Detected change data:
--- START ---

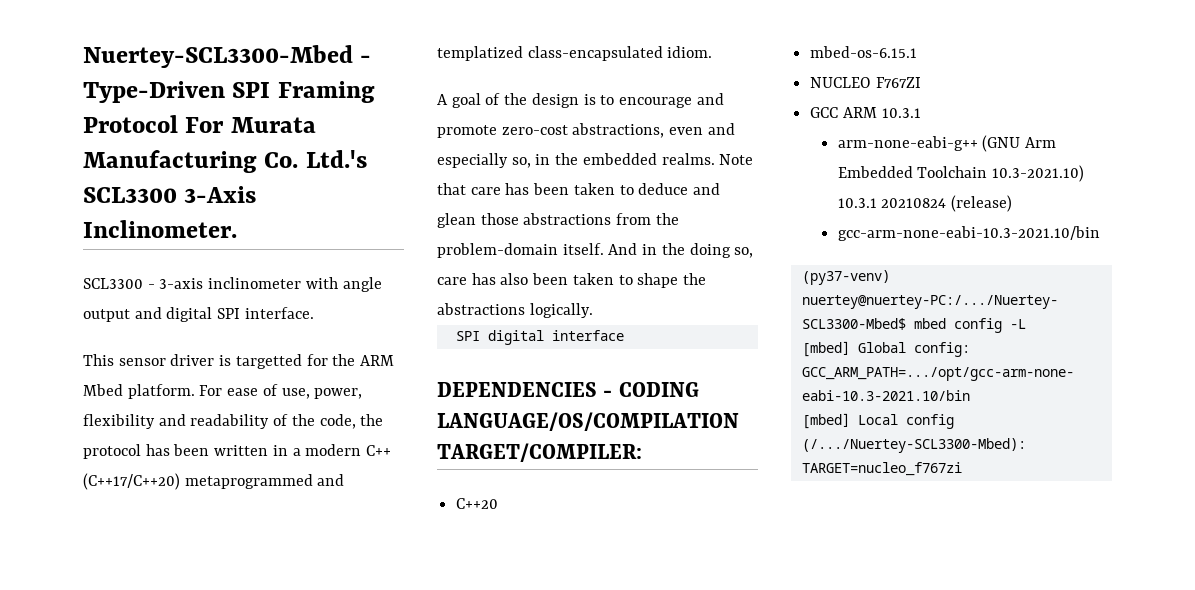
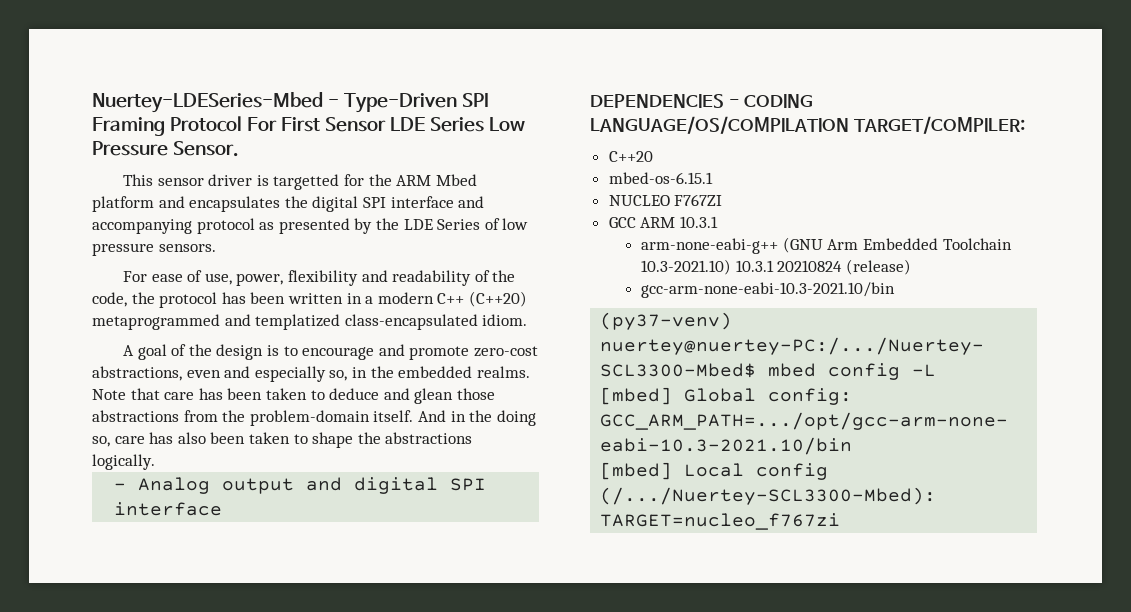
[83,45,353,68] Nuertey-SCL3300-Mbed -> [92,92,323,113] Nuertey-LDESeries-Mbed
[230,117,316,133] [83,150,367,173] [83,186,257,203] [83,220,237,238] [83,277,382,292] [83,307,314,322] Murata Manufacturing Co. Ltd.'s SCL3300 3-Axis Inclinometer. // SCL3300 - 3-axis inclinometer with angle output and digital SPI interface. -> [280,117,525,132] [92,141,239,157] First Sensor LDE Series Low Pressure Sensor.
[127,384,195,399] platform. -> [92,196,485,212] [92,218,529,234] [92,243,216,256] platform and encapsulates the digital SPI interface and accompanying protocol as presented by the LDE Series of low pressure sensors. //
[83,473,180,490] (C++17/C++20) -> [468,291,527,307] (C++20)
[455,330,544,345] SPI digital -> [114,477,487,494] – Analog output and digital SPI

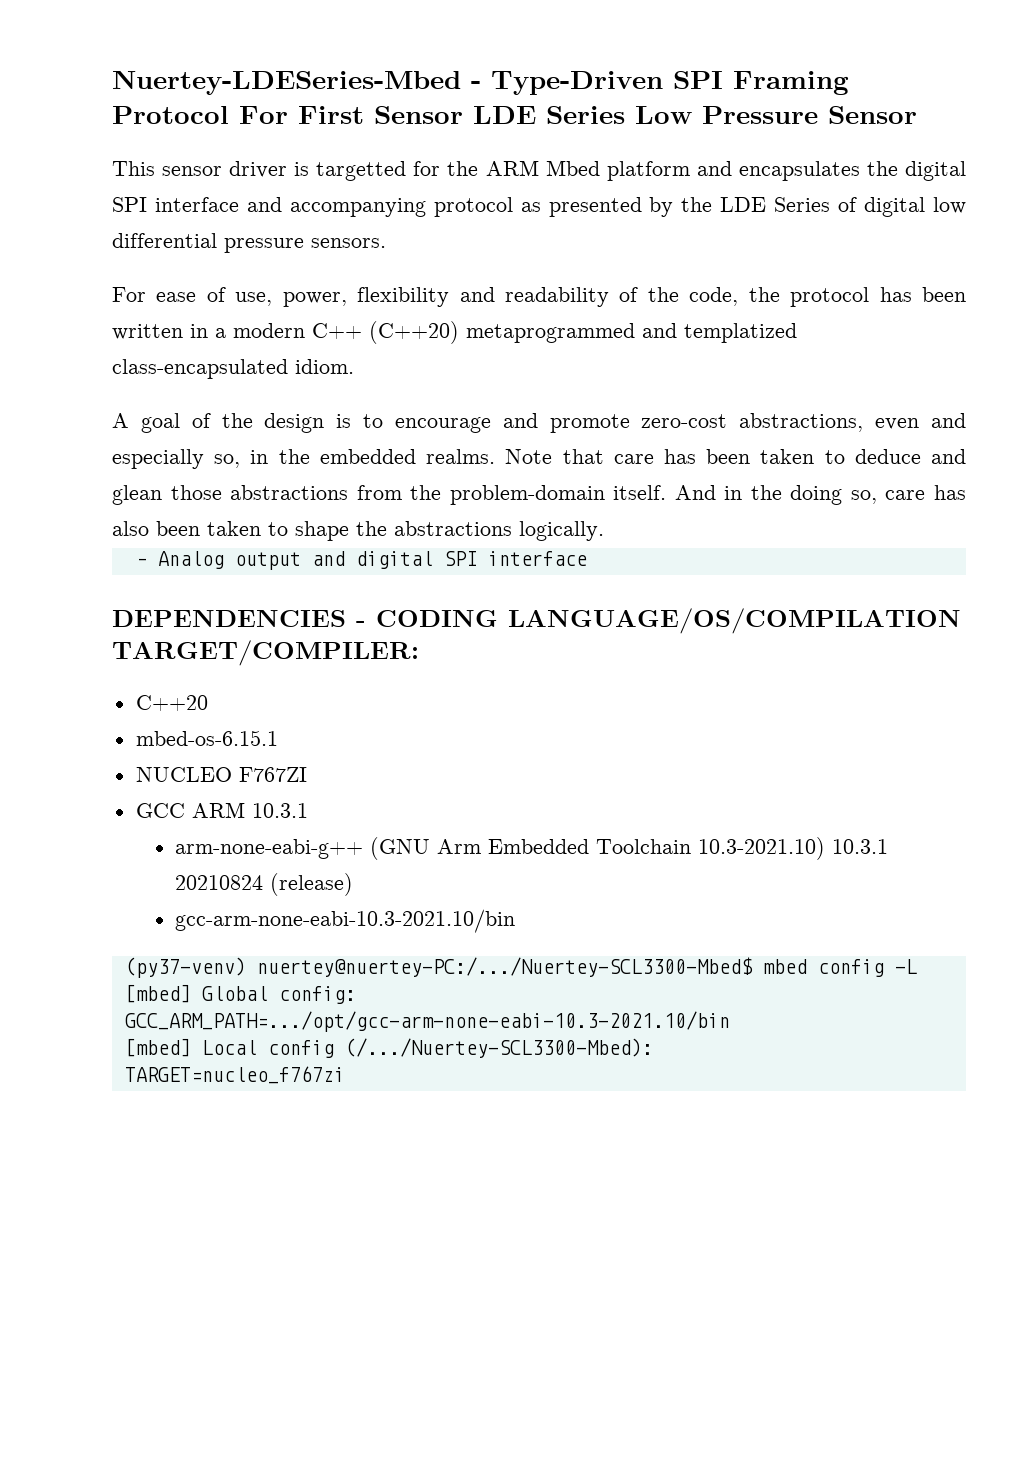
[172,141,239,157] Sensor. -> [828,106,917,124] Sensor
[502,218,529,230] low -> [864,197,966,217] [112,233,217,248] digital low differential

--- END ---

About this task – Transcribe all of the data above verbatim but omit every picture.

Worked solution –
[83,45,353,68] Nuertey-SCL3300-Mbed -> [92,92,323,113] Nuertey-LDESeries-Mbed
[230,117,316,133] [83,150,367,173] [83,186,257,203] [83,220,237,238] [83,277,382,292] [83,307,314,322] Murata Manufacturing Co. Ltd.'s SCL3300 3-Axis Inclinometer. // SCL3300 - 3-axis inclinometer with angle output and digital SPI interface. -> [280,117,525,132] [92,141,239,157] First Sensor LDE Series Low Pressure Sensor.
[127,384,195,399] platform. -> [92,196,485,212] [92,218,529,234] [92,243,216,256] platform and encapsulates the digital SPI interface and accompanying protocol as presented by the LDE Series of low pressure sensors. //
[83,473,180,490] (C++17/C++20) -> [468,291,527,307] (C++20)
[455,330,544,345] SPI digital -> [114,477,487,494] – Analog output and digital SPI

[172,141,239,157] Sensor. -> [828,106,917,124] Sensor
[502,218,529,230] low -> [864,197,966,217] [112,233,217,248] digital low differential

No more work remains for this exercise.